Il fut presque effrayé d'être si bien obéi ; le sac, devenu ventru,
était énorme ; il tâte le poids et fit la grimace.

- Ah ! vos douze kilos y sont, vous n'êtes pas volé !

Il en demeura persuadé et ajouta :

- Est-ce qu'ils se conserveront trois jours ?

- Et vous m'en direz des nouvelles, encore.

Il porta gravement son sac à la voiture, ouvrit son nécessaire,
alluma une bougie et se mit en devoir d'apposer dans tous les sens
et aux deux bouts errants de la ficelle les plus gigantesques
cachets ; tout de suite cela prit bonne mine, et l'apparence de sac
de pommes de terre disparut entièrement.

Il fut charmé et se dit :

- Je pourrai parfaitement porter cela sans être ridicule.

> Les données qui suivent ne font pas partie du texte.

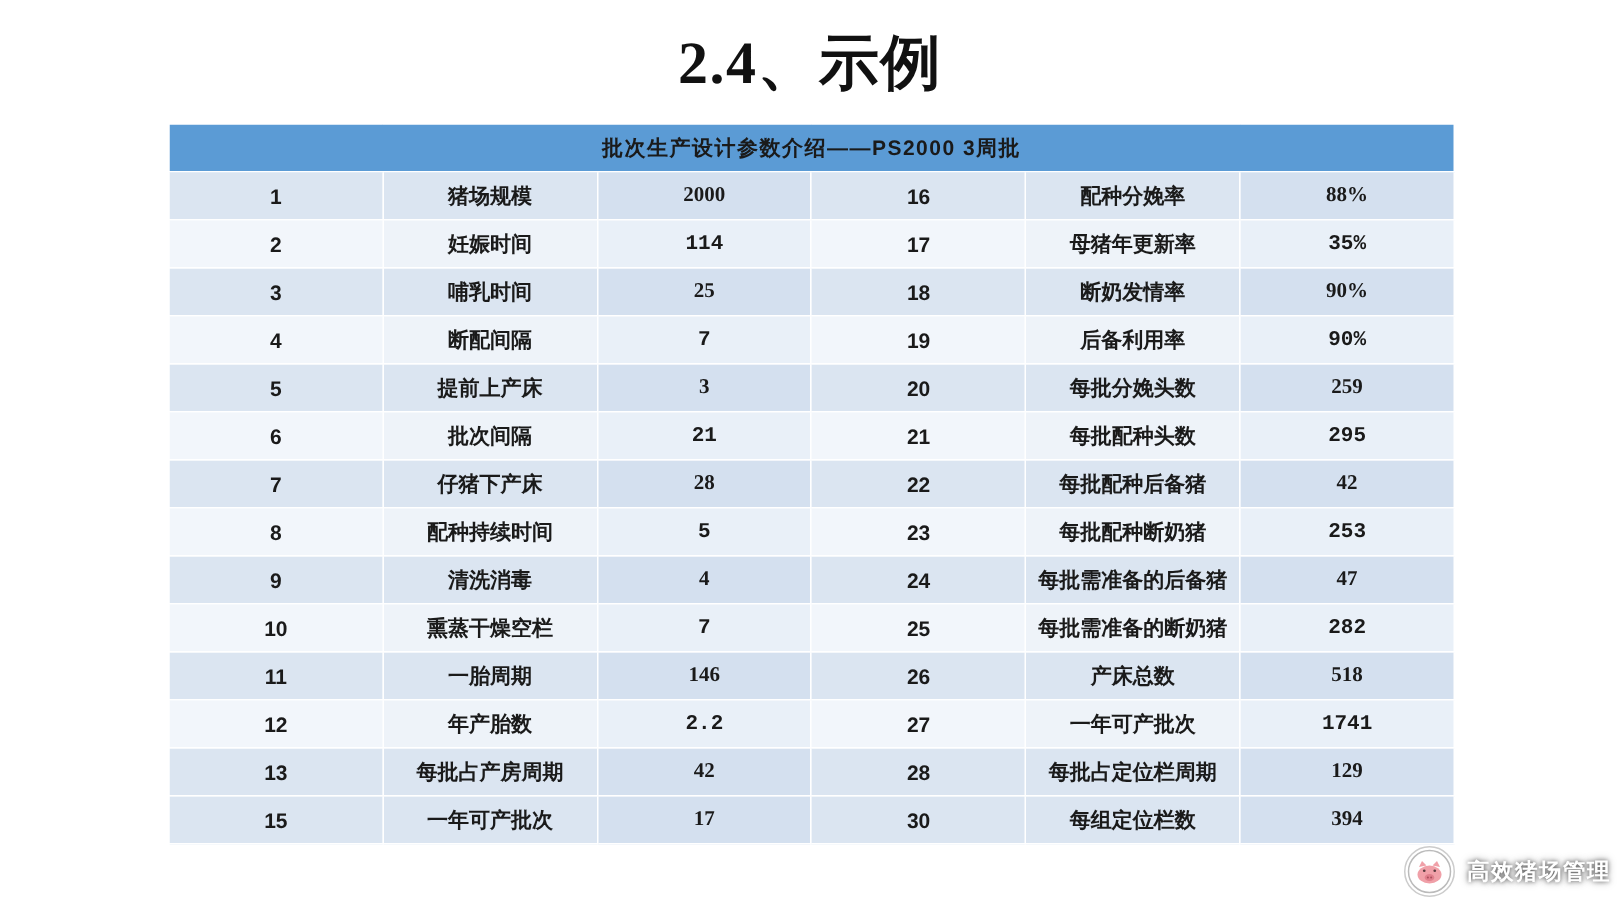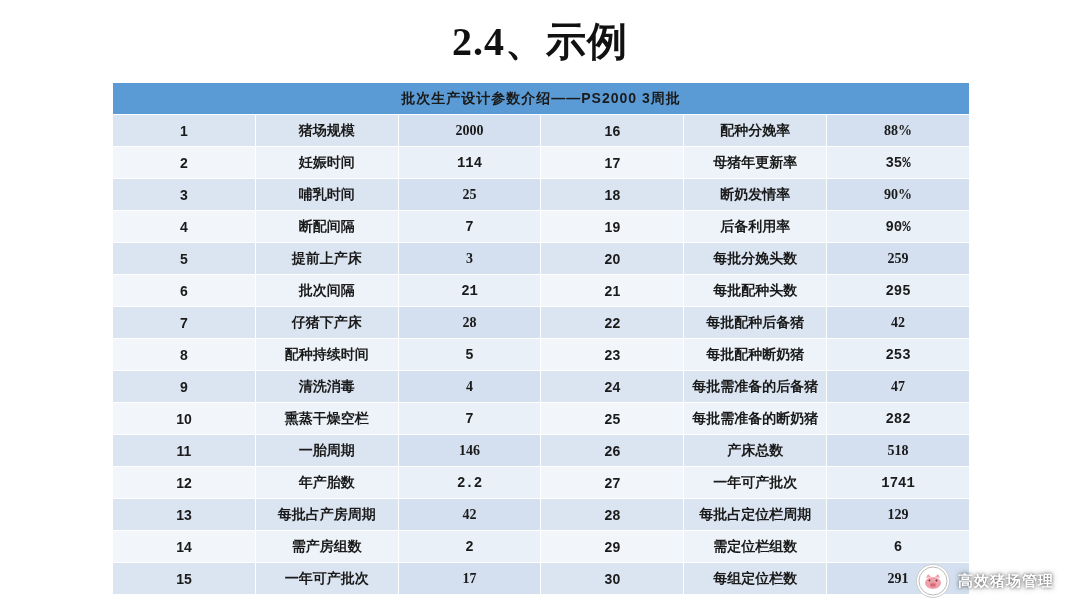"14" tr.band-b { html: <tr> <td>14</td> <td>需产房组数</td> <td>2</td> <td>29</td> <td>需定位栏组数</td> <td>6</td> </tr> -> none }
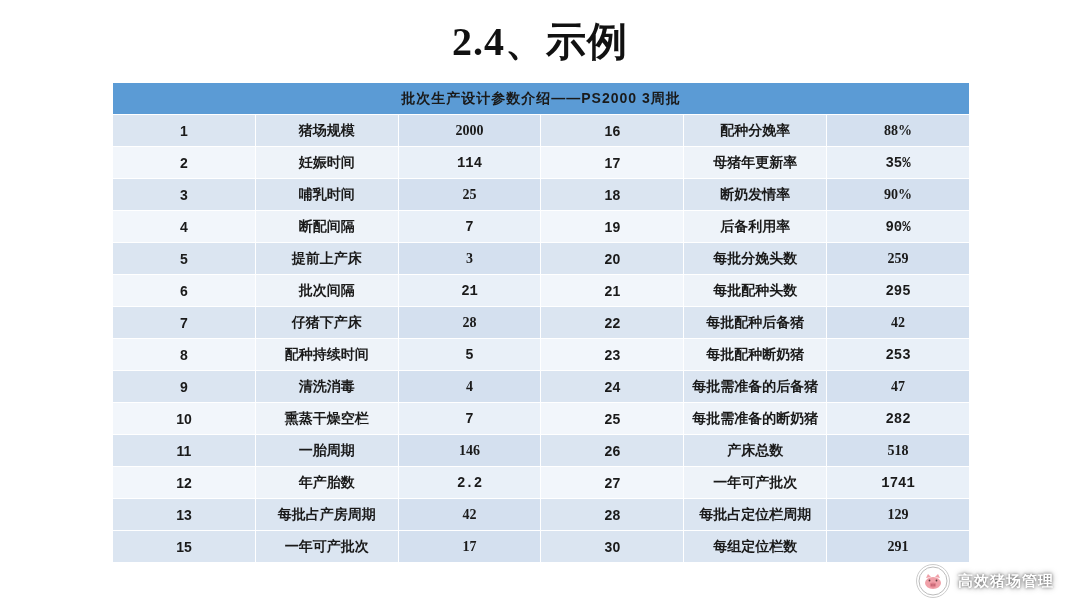"291" td.val { text: 291 -> 394 }
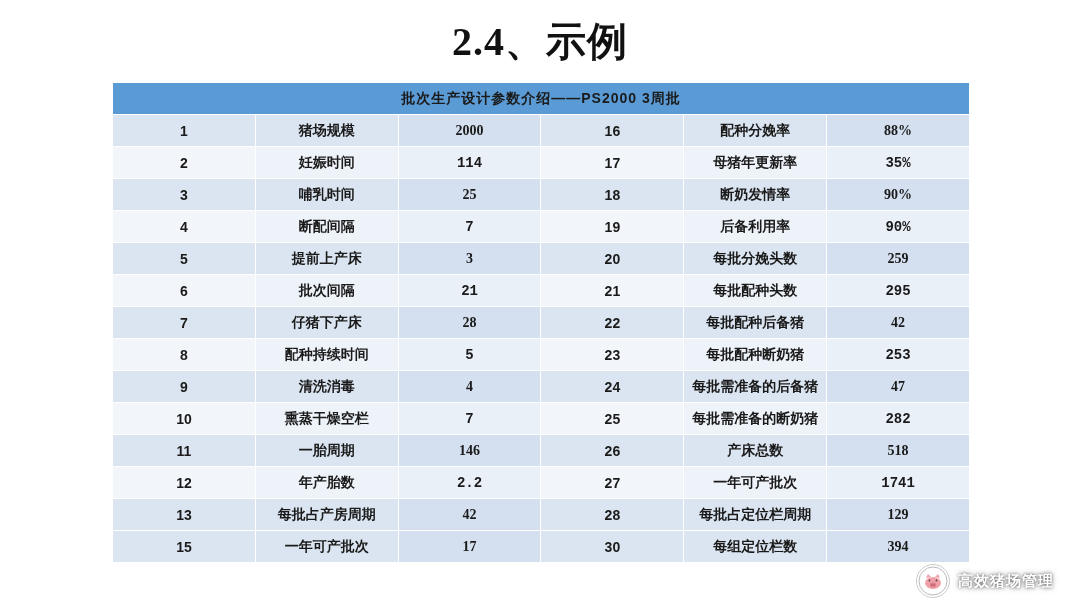"高效猪场管理" #watermark { right: 20px -> 0 }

Jean ouvrit de grands yeux quand il vit les dimensions du sac,
et que M. le baron lui défendit de le toucher, disant qu'il s'en
chargerait seul. Néanmoins, il eut le temps de se rendre compte
de la lourdeur, et resta convaincu que ce n'étaient pas là des
dépêches.


Pendant trois jours et deux nuits, en voiture, en chemin de
fer, en bateau, ce sac ne quitta pas l'oeil ou la main de M. de
Tomy ; les grands cachets le firent regarder avec respect par le
vulgaire, et Jean alla jusqu'à imaginer qu'il pouvait contenir de
l'or en lingots.

Jamais M. de Tomy n'avait vécu sous le poids d'une pareille
responsabilité ; ce qu'il dépense de soins, de précautions, presque
de tendresse, pour défendre ce précieux sac de l'humidité, du
chaud, des secousses, ne s'imagine point ; il ne lut, ne mangea,
ne dormit qu'autant que son sac était à l'abri de tout danger.
Jean n'en revenait pas et pensa que M. le baron était chargé d'une
mission qui allait le faire nommer ambassadeur.

Ils débarquèrent à X ... , un assez triste matin, à cinq heures, par
un jour indécis. Mais tout parut radieux au jeune diplomate ; il
était arrivé, et son sac était intact.